We assess genome-wide SV accuracy using the GIAB draft SV benchmark (V0.019-20241113) based on the T2T-HG002-Q100v1.1 diploid assembly. These benchmark files were obtained from the following URL:
https://ftp-trace.ncbi.nlm.nih.gov/ReferenceSamples/giab/data/AshkenazimTrio/analysis/NIST_HG002_DraftBenchmark_defrabbV0.019-20241113
The specific T2T benchmark files for GRCh38 SVs are:
https://ftp-trace.ncbi.nlm.nih.gov/ReferenceSamples/giab/data/AshkenazimTrio/analysis/NIST_HG002_DraftBenchmark_defrabbV0.019-20241113/GRCh38_HG2-T2TQ100-V1.1_stvar.vcf.gz
https://ftp-trace.ncbi.nlm.nih.gov/ReferenceSamples/giab/data/AshkenazimTrio/analysis/NIST_HG002_DraftBenchmark_defrabbV0.019-20241113/GRCh38_HG2-T2TQ100-V1.1_stvar.vcf.gz.tbi
https://ftp-trace.ncbi.nlm.nih.gov/ReferenceSamples/giab/data/AshkenazimTrio/analysis/NIST_HG002_DraftBenchmark_defrabbV0.019-20241113/GRCh38_HG2-T2TQ100-V1.1_stvar.benchmark.bed
These files are modified for the app note analysis as follows.
-
The benchmark files are modified to select for structural variants only as follows:
bcftools view -i 'INFO/SVTYPE!="."' -Oz -o GRCh38_HG2-T2TQ100-V1.1_stvar.svtype.vcf.gz GRCh38_HG2-T2TQ100-V1.1_stvar.vcf.gz bcftools index -t GRCh38_HG2-T2TQ100-V1.1_stvar.svtype.vcf.gz
-
The confident regions are restricted to autosomes as follows:
grep -v chr[XY] GRCh38_HG2-T2TQ100-V1.1_stvar.benchmark.bed > GRCh38_HG2-T2TQ100-V1.1_stvar.benchmark.only_autosomes.bed
After completing all of the download and configuration steps above, truvari can be run to assess the sawfish HG002 results using the script segment described below. This script also demonstrates how truvari can be run through a singularity image. Note that we illustrate singularity path bindings that will work for the specified input file paths, which assume all above download and configuration operations have been run from a common working directory.
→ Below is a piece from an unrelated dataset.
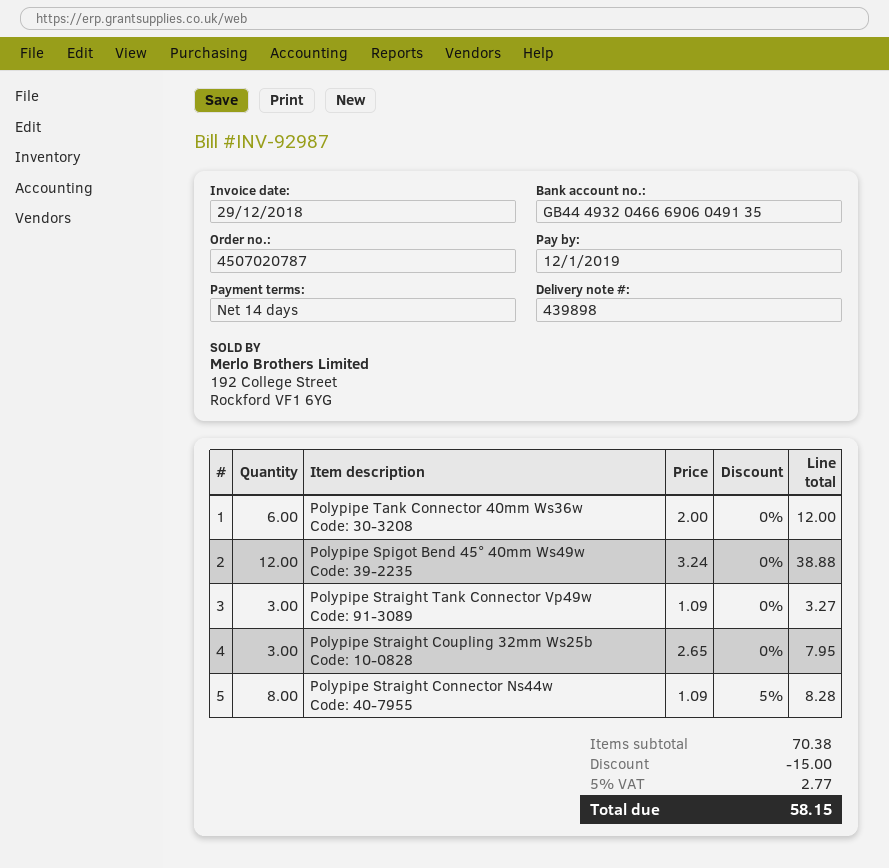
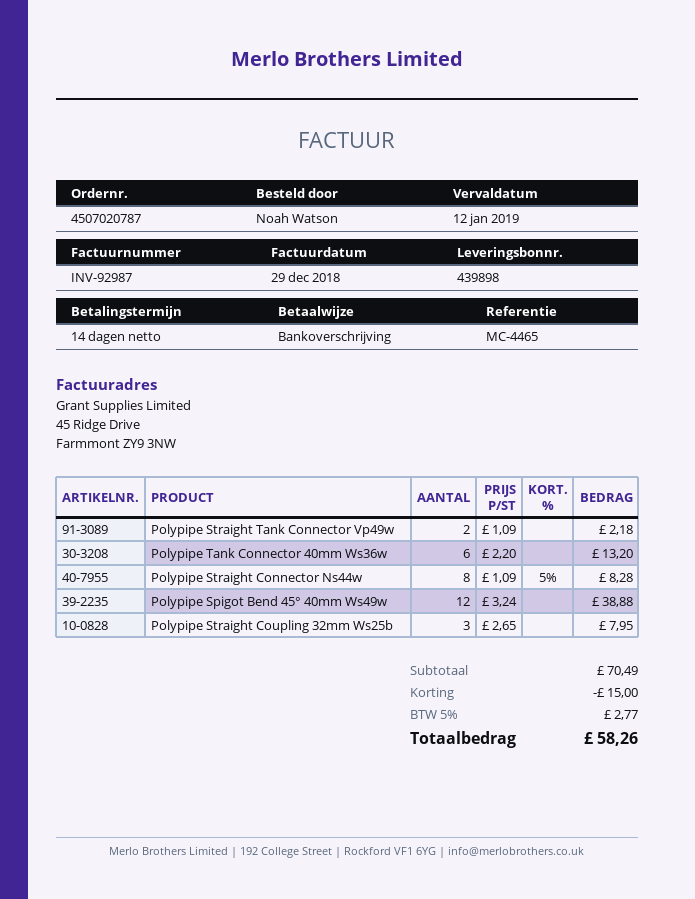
Polypipe Tank Connector 40mm Ws36w: 6 x 2.00 = 12.00 -> 6 x 2.20 = 13.20
Polypipe Straight Tank Connector Vp49w: 3 x 1.09 = 3.27 -> 2 x 1.09 = 2.18
subtotal: 70.38 -> 70.49
total: 58.15 -> 58.26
The binding scheme will likely require adaption for each user's file organization scheme:
# Activate conda environment to use singularity:
#
conda activate sawfish_accuracy_test_v2
sif=library://ctsa/truvari/truvari:4.2.2
ref=human_GRCh38_no_alt_analysis_set/human_GRCh38_no_alt_analysis_set.fasta
bench_vcf=GRCh38_HG2-T2TQ100-V1.1_stvar.svtype.vcf.gz
bench_bed=GRCh38_HG2-T2TQ100-V1.1_stvar.benchmark.only_autosomes.bed
query_vcf=sawfish_joint-call_output/genotyped.sv.vcf.gz
# Truvari bench requires that the output directory does not already exist:
output_dir=truvari_t2t_result
rm -rf $output_dir
# Copy this truvari post-processing script from the sawfish repo to the local directory to simplify usage inside of the singularity container:
cp -f ${SAWFISH_REPO_ROOT_DIR}/scripts/truvari_utils/process_truvari_ga4gh_vcfs.py .
working_dir=$(pwd)
# MAFFT (used in the refine step) can be sensitive to the space available in the default tmp directory, so create one on the regular filesystem:
tmp_dir=$(mktemp -d)
trap 'rm -rf $tmp_dir' EXIT
# Step 1: Run bench
singularity exec --bind $working_dir:/data --cleanenv --pwd /data $sif \
truvari bench \
--reference $ref \
--includebed $bench_bed \
--base $bench_vcf \
--comp $query_vcf \
--output $output_dir \
--passonly \
--pick ac \
--dup-to-ins
# Step 2: Run refine
singularity exec --bind $working_dir:/data --bind /tmp:$tmp_dir --cleanenv --pwd /data $sif \
truvari refine \
--reference $ref \
--regions $output_dir/candidate.refine.bed \
--recount \
--use-region-coords \
--use-original-vcfs \
--threads 16 \
--align mafft \
$output_dir
# Step 3: Produce final assessment VCF outputs from the combined bench/refine assessment
ga4gh_prefix=${output_dir}/ga4gh_with_refine
singularity exec --bind $working_dir:/data --cleanenv --pwd /data $sif \
truvari ga4gh \
--input $output_dir \
--output $ga4gh_prefix \
--with-refine
# Step 4: Summarize performance from final VCF outputs
#
# Note this script is copied from the sawfish repository scripts directory above.
#
./process_truvari_ga4gh_vcfs.py --truth-vcf ${ga4gh_prefix}_truth.vcf.gz --query-vcf ${ga4gh_prefix}_query.vcf.gz >| ${ga4gh_prefix}.size_stratified.accuracy.stats.txt
On completion, the analysis results can be found in
truvari_t2t_result/ga4gh_with_refine.size_stratified.accuracy.stats.txt.